WHAT IS BEING ASKED
Please restate exactly the lines from the one holding "Sum | Frederick CroswellNone/Unknown: 633" to the end of the material, including both ends and excluding every picture.

Start of SUPPLIED DATA

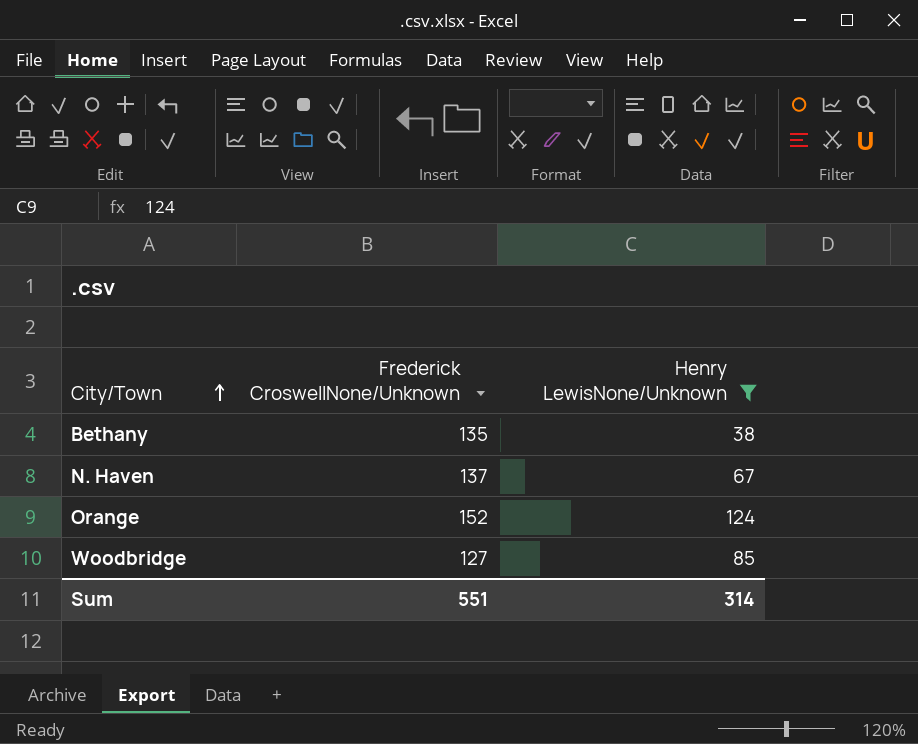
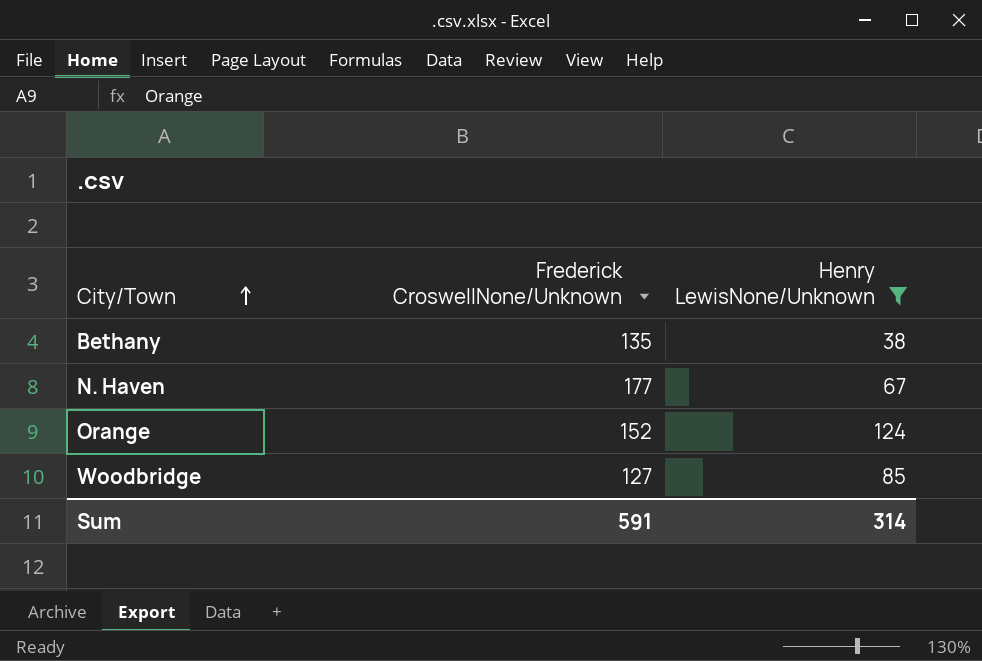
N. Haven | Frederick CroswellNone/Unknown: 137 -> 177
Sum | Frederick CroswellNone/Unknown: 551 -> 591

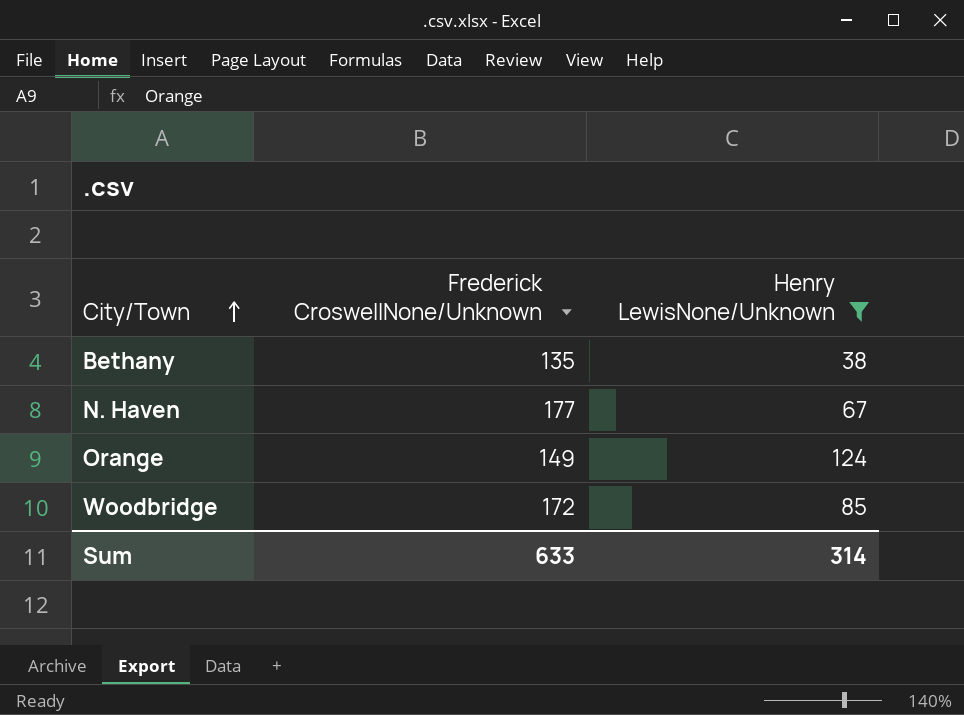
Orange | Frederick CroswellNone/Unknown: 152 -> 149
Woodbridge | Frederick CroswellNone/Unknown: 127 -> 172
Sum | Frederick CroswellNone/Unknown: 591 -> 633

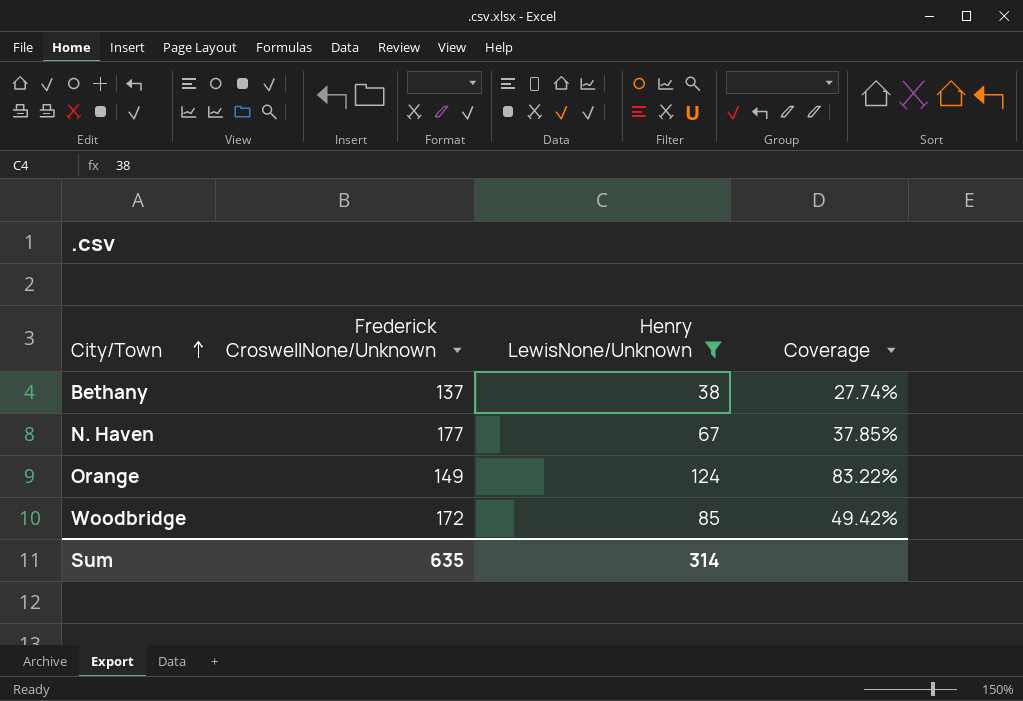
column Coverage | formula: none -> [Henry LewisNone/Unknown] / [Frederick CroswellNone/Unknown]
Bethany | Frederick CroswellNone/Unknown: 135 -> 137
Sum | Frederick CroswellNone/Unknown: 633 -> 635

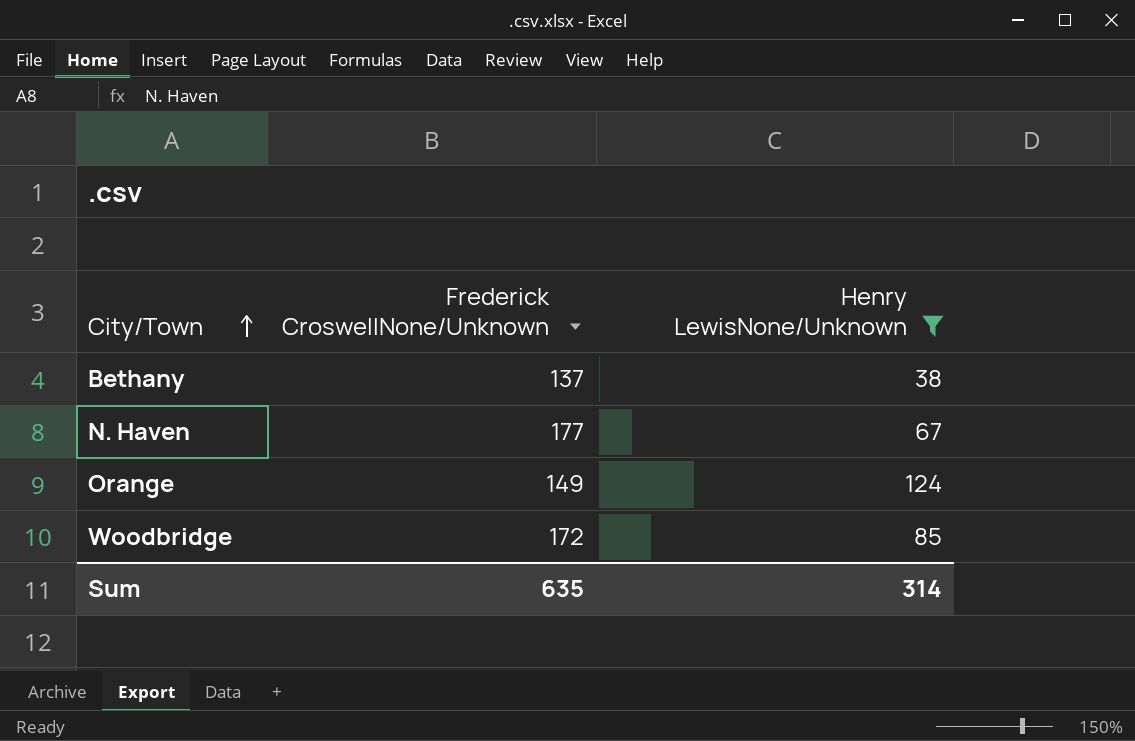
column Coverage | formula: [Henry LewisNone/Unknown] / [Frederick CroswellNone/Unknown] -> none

End of SUPPLIED DATA

SOLUTION
Sum | Frederick CroswellNone/Unknown: 633 -> 635

column Coverage | formula: [Henry LewisNone/Unknown] / [Frederick CroswellNone/Unknown] -> none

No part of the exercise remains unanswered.